- Native name: 이순신
- Born: January 30, 1554 Siheung, Joseon
- Died: September 11, 1611 (aged 57) Jeonju, Joseon
- Allegiance: Joseon
- Rank: Second junior rank (종2품)
- Conflicts: Imjin War Battle of Okpo; Battle of Sacheon (1592); Battle of Hansando; Chŏngyu War Battle of Noryang;

= Yi Sunsin (born 1554) =

Korean military official (born 1554)

Yi Sunsin (January 30, 1554 – September 11, 1611) was a Korean military official of the mid-Joseon period. He was a general under Admiral Yi Sun-sin during the Imjin War.

== Biography ==
Yi Sunsin was born on January 30, 1554, in Siheung, Gyeonggi Province. In September 1577, he passed the military examination, winning the first place in archery. After serving as a Herald, he was appointed the magistrate of Gangjin in 1582. However, he was dismissed in 1585 due to friction with the powerful gentry family in Gangjin. In 1586, he became an assistant magistrate of Onsong by the recommendation of his former teacher, Kim Sŏngil. In 1588, he was appointed as an assistant magistrate of Uiju and was in charge of the performance of envoys from the Ming dynasty. The envoy of the Ming dynasty demanded a bribe, but Yi refused, and when the envoy of the Ming dynasty tried to report him, he resigned his post. He was appointed as Associate Commander of Hyesan due to the increased invasion of the Jurchens in the north but was unable to defeat them because of his disease. In 1591, he was appointed as Associate Commander of Bangdap and prepared to fight against the Japanese by rearranging military officers, repairing their fortresses and weapons.

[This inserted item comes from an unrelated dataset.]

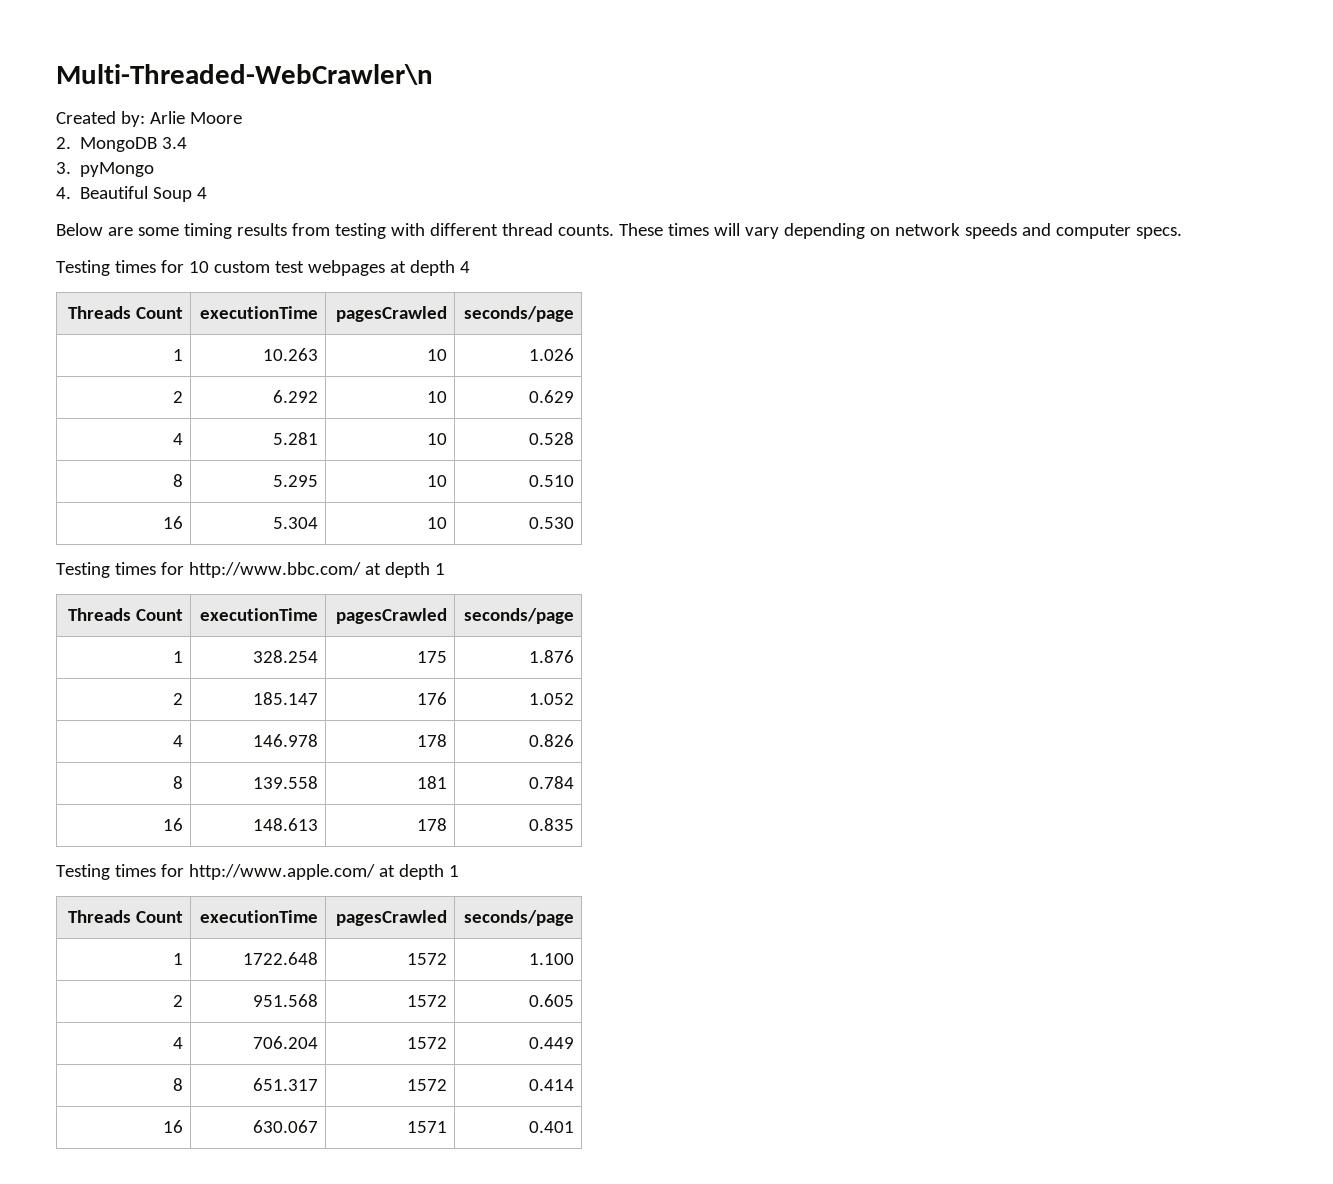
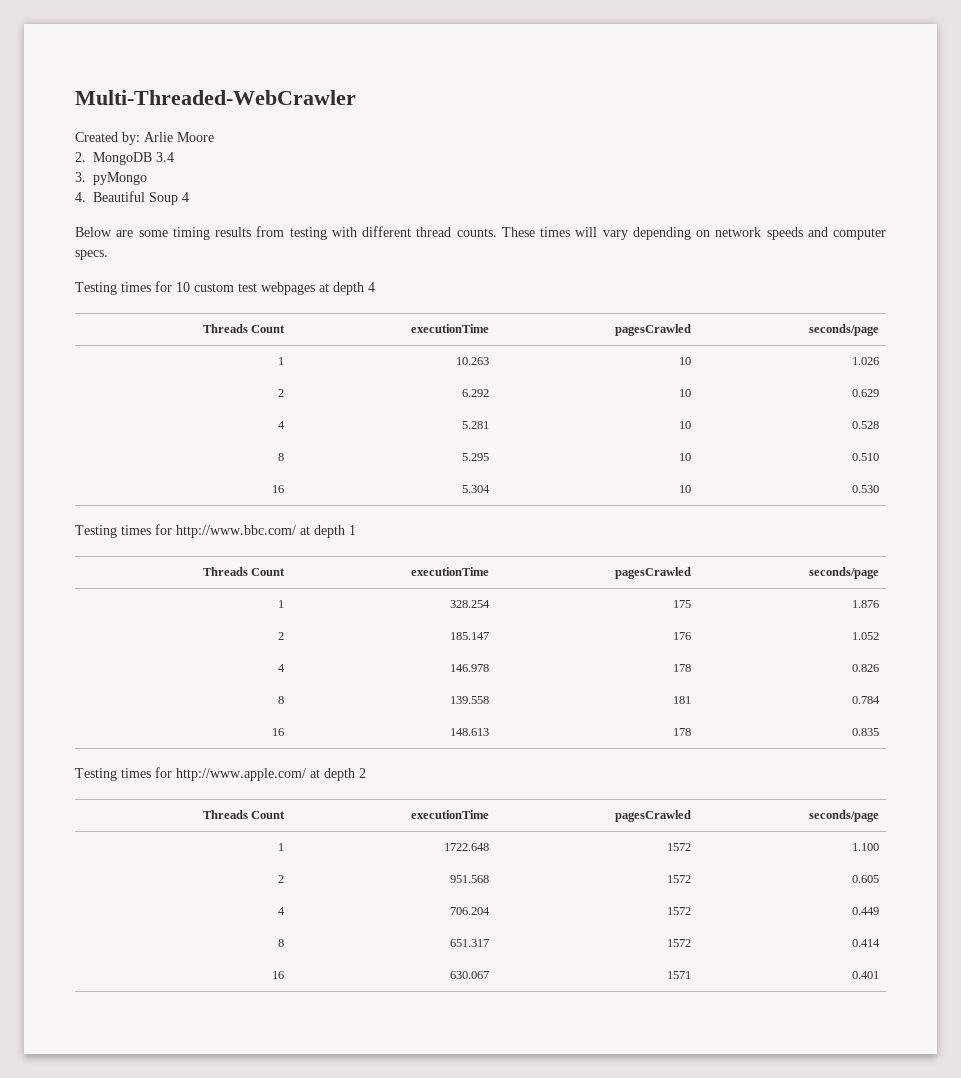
- Multi-Threaded-WebCrawler\n
+ Multi-Threaded-WebCrawler
- Testing times for http://www.apple.com/ at depth 1
+ Testing times for http://www.apple.com/ at depth 2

Upon the outbreak of the Imjin War, Yi served as a Central Commandant in the Admiral Yi's first campaign. Since then, he had always been at the vanguard as Front Commandant. He led the vanguard and lured the Japanese troops. After the Battle of Hansando Admiral Yi Sun-sin, who felt sorry that his contribution was not recognized, suggested to the government his promotion and he was eventually promoted to Jeolchung, third senior rank and appointed the Naval Commander of Chungcheong Province. However, he was dismissed due to the strict application of the penal code and demoted to the Associate Commander of Goryang. In 1597, when the Japanese second invasion broke out, he was appointed as the Naval Commander of Right Gyeongsang Province to replace Bae Seol who fled from the Battle of Chilcheollyang. Later, he served as a Central Commandant again under Admiral Yi Sun-sin. When Yi Sun-sin was killed by enemy bullets in the Battle of Noryang, he commanded Joseon's naval forces.

After the Japanese Invasion of Korea, Chen Lin, a general of the Ming dynasty, recommended Yi as the Naval Generalissimo of the Three Provinces, and although the Border Defense Council agreed, Censorate opposed it. In January 1599, he resigned from his position as a Naval Commander and was appointed to the Police Chief, but was dismissed for killing an innocent person. Since then, he had repeatedly been promoted to various government posts and dismissed from his post. In 1604, he was appointed the Fifth Minister (of the Office of Ministers-without-Portfolio) and listed as the third rank of Seonmu Merit Subjects in recognition of his contribution during the Japanese Invasion of Korea in and given the title of Wansangun. He was retitled as Wancheongun the following year after serving as the magistrate of Suwon in 1606. In 1608, when King Seonjo died and Gwanghaegun was crowned, Yi was also questioned for his involvement in the death of Imhaegun. In 1610, he was appointed as Army Commander of Jeolla Province but died on September 11, 1611. His tomb is located Gwangmyeong, Gyeonggi-do, South Korea.

==In popular culture==
- Portrayed by Jeon Hyun in the 2004–2005 KBS1 TV series Immortal Admiral Yi Sun-sin.